PROMPT> Skip every picture and copy only the lines from the one containing "margin-right: 10px ->" to the final line of the records below.

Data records
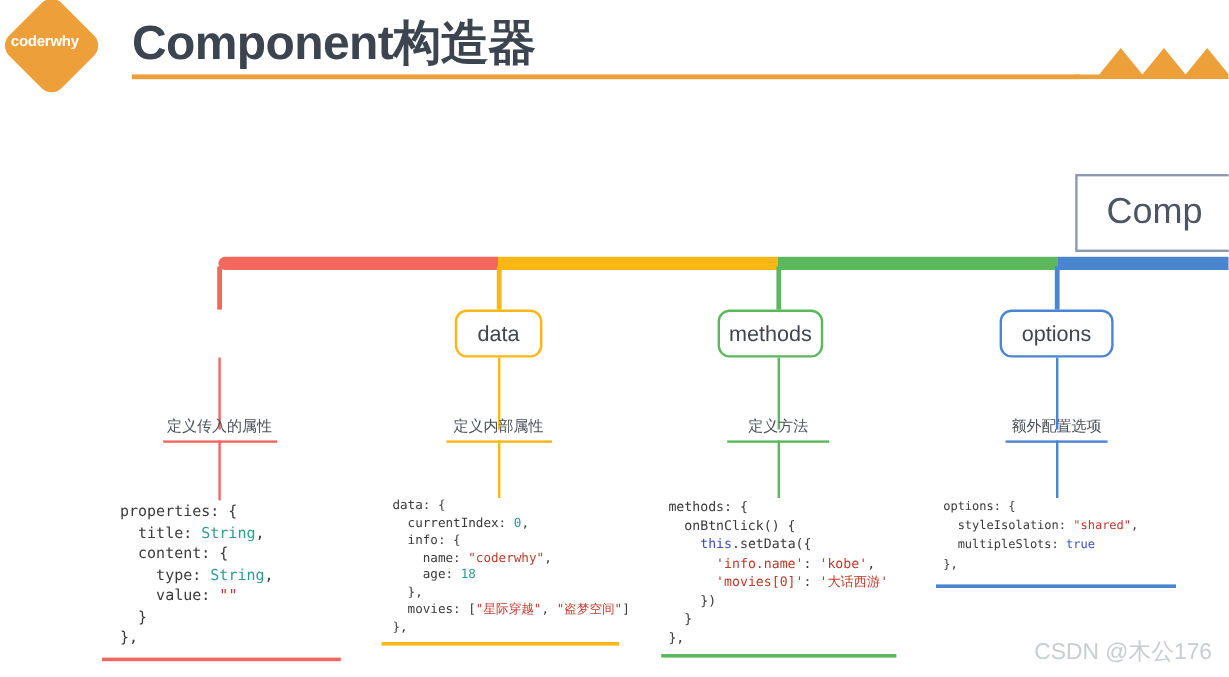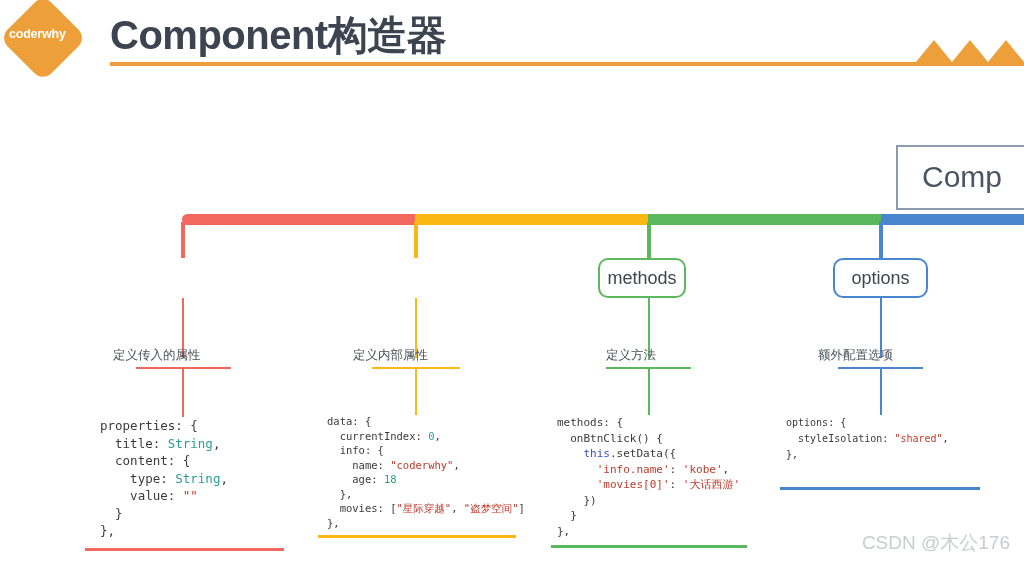"data" div.node { html: none -> <div> <span>data</span> </div> }
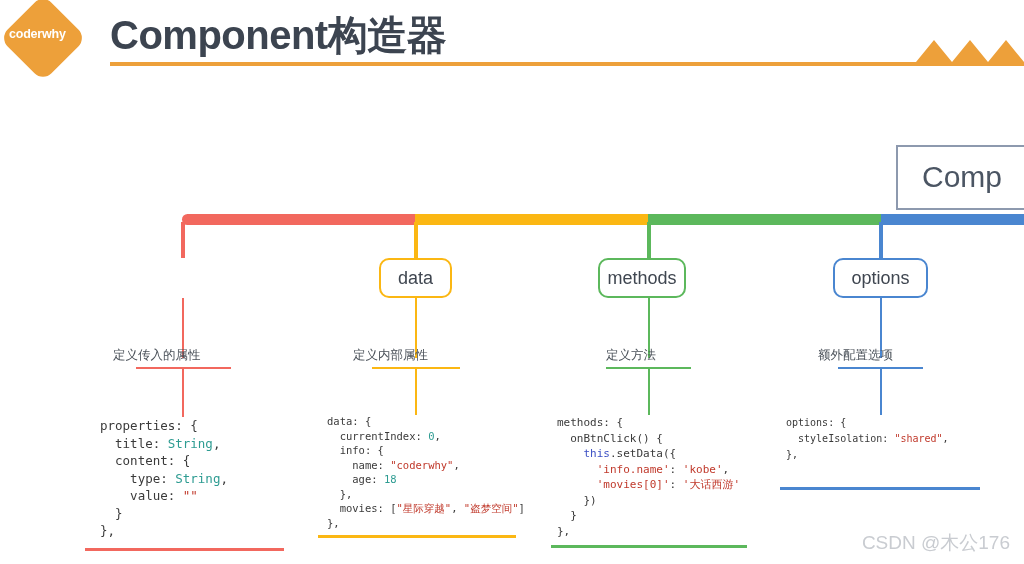"定义传入的属性" .caption { text-align: left -> center }
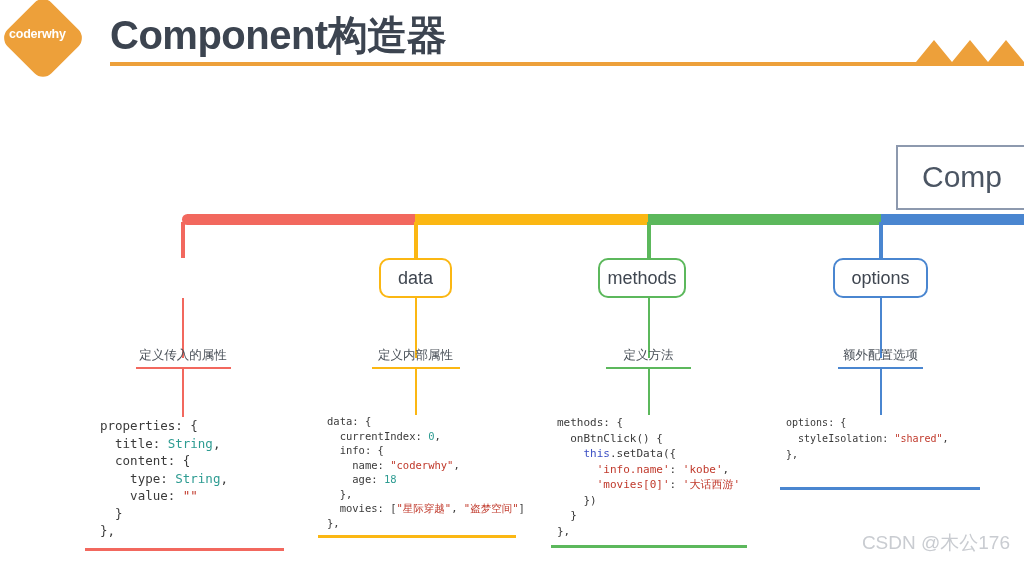"multipleSlots: true" div { html: none -> <div><span> multipleSlots: </span><span>true</span></div> }
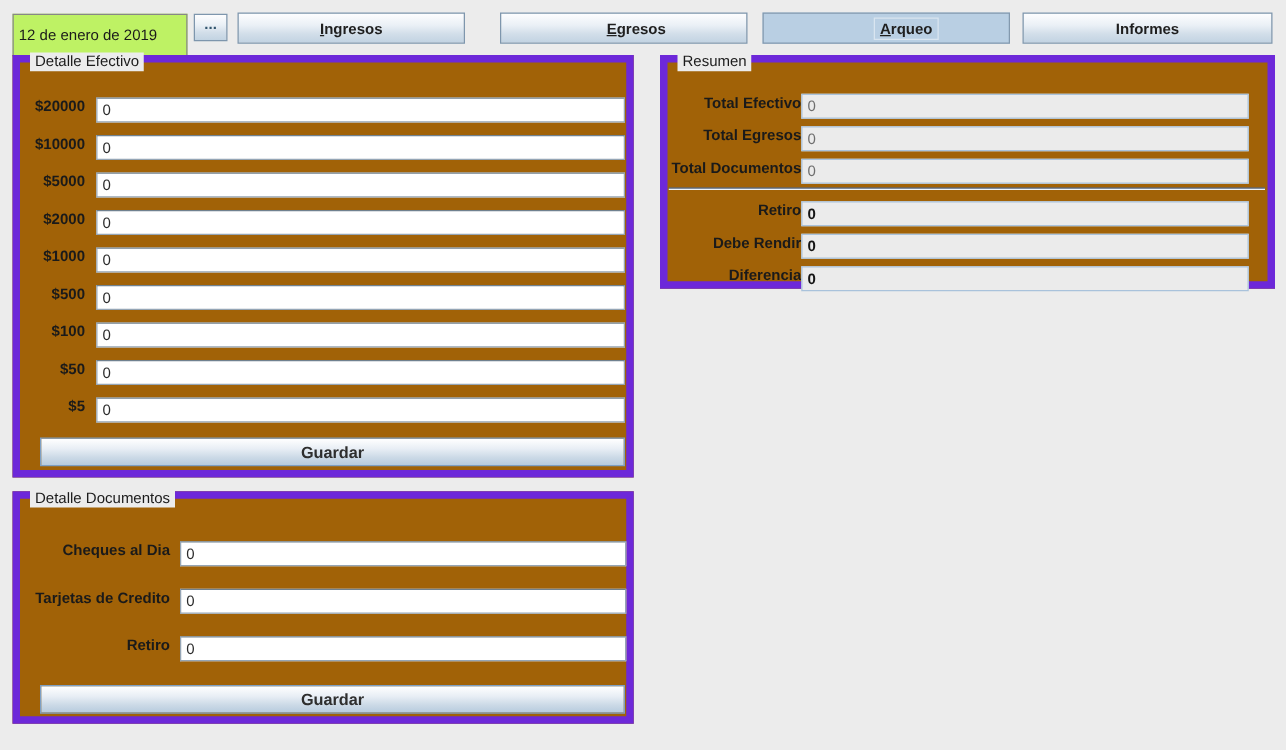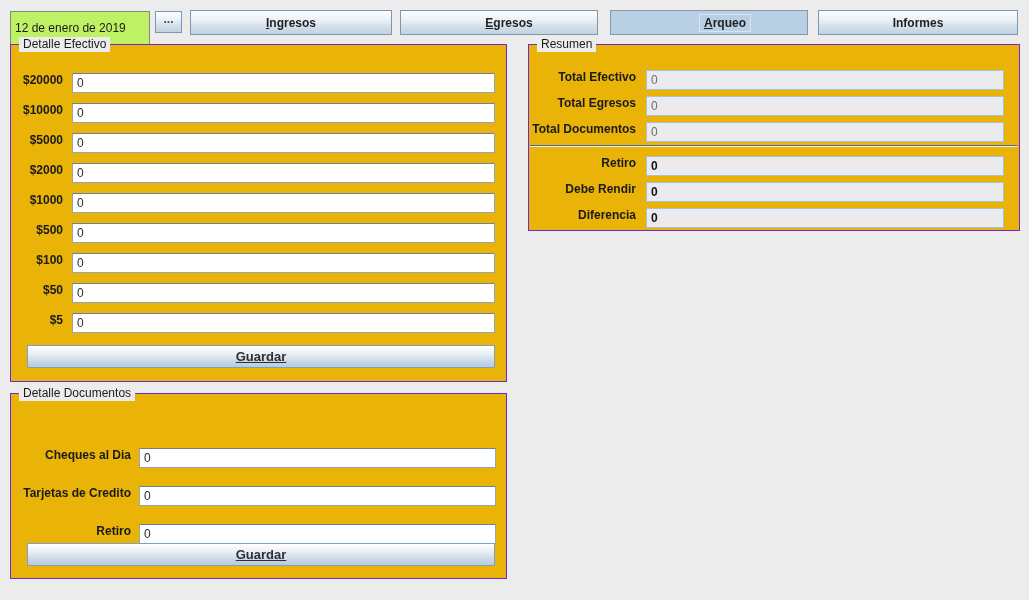"Ingresos" .nav-btn[data-nav="0"] { width: 202px -> 182px }
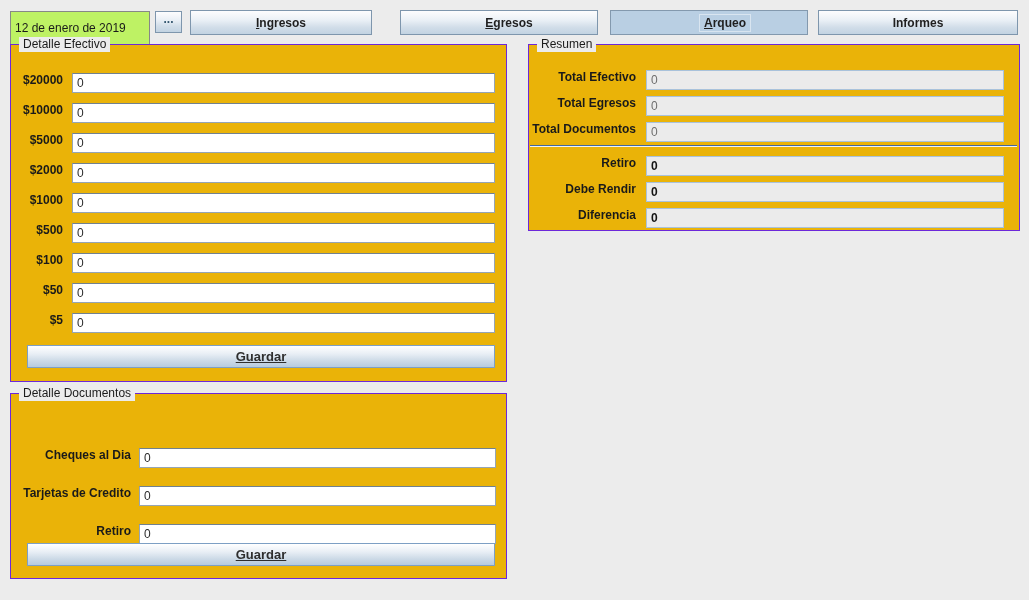"Detalle Efectivo" .panel { background: #eab308 -> #a16207; border: 1px solid #6d28d9 -> 6px solid #6d28d9 }
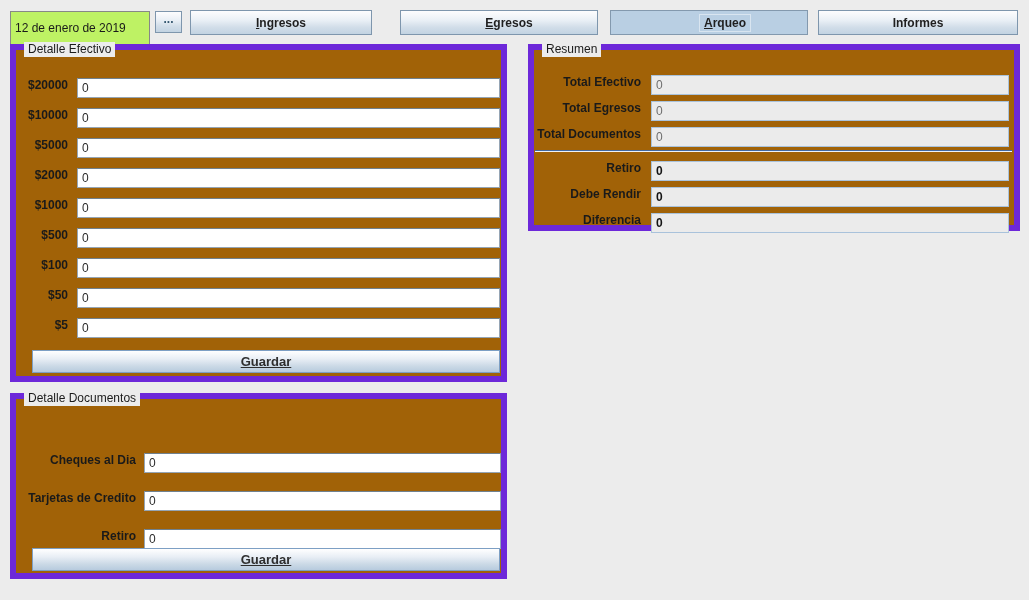"Total Efectivo" .resumen .lbl { margin-right: 10px -> none }
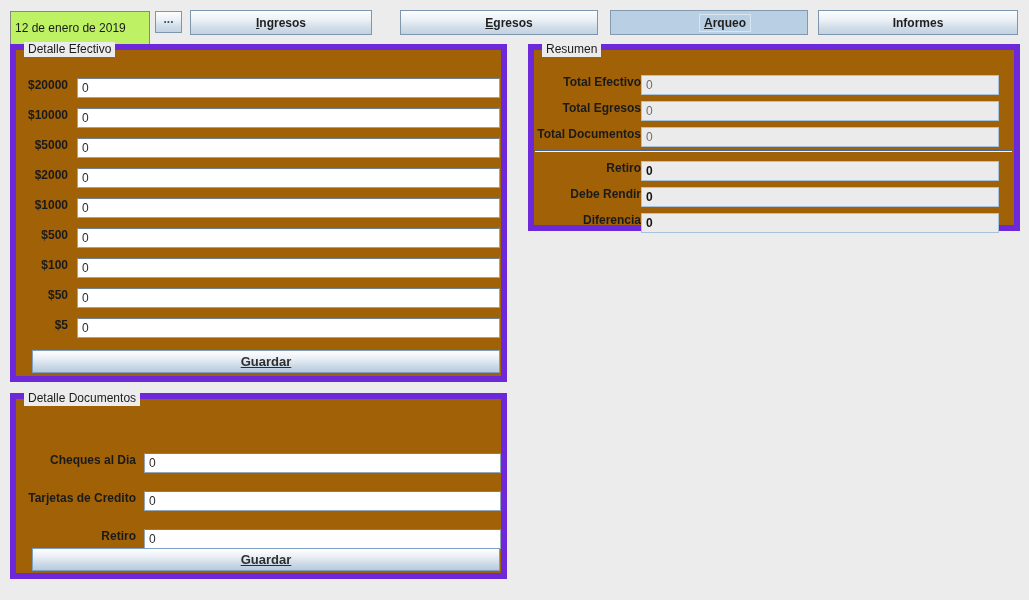"Guardar" .save-btn { text-decoration: underline -> none }
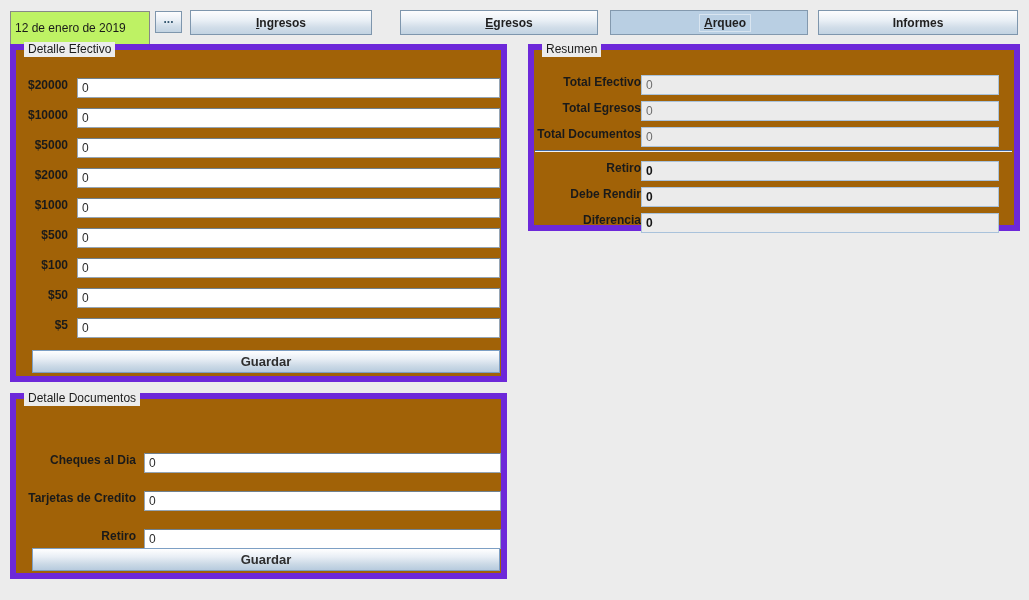"Cheques al Dia" .documentos .rows { margin-top: 20px -> none }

RESULT OF THE EXERCISE>
"Total Efectivo" .resumen .lbl { margin-right: 10px -> none }
"Guardar" .save-btn { text-decoration: underline -> none }
"Cheques al Dia" .documentos .rows { margin-top: 20px -> none }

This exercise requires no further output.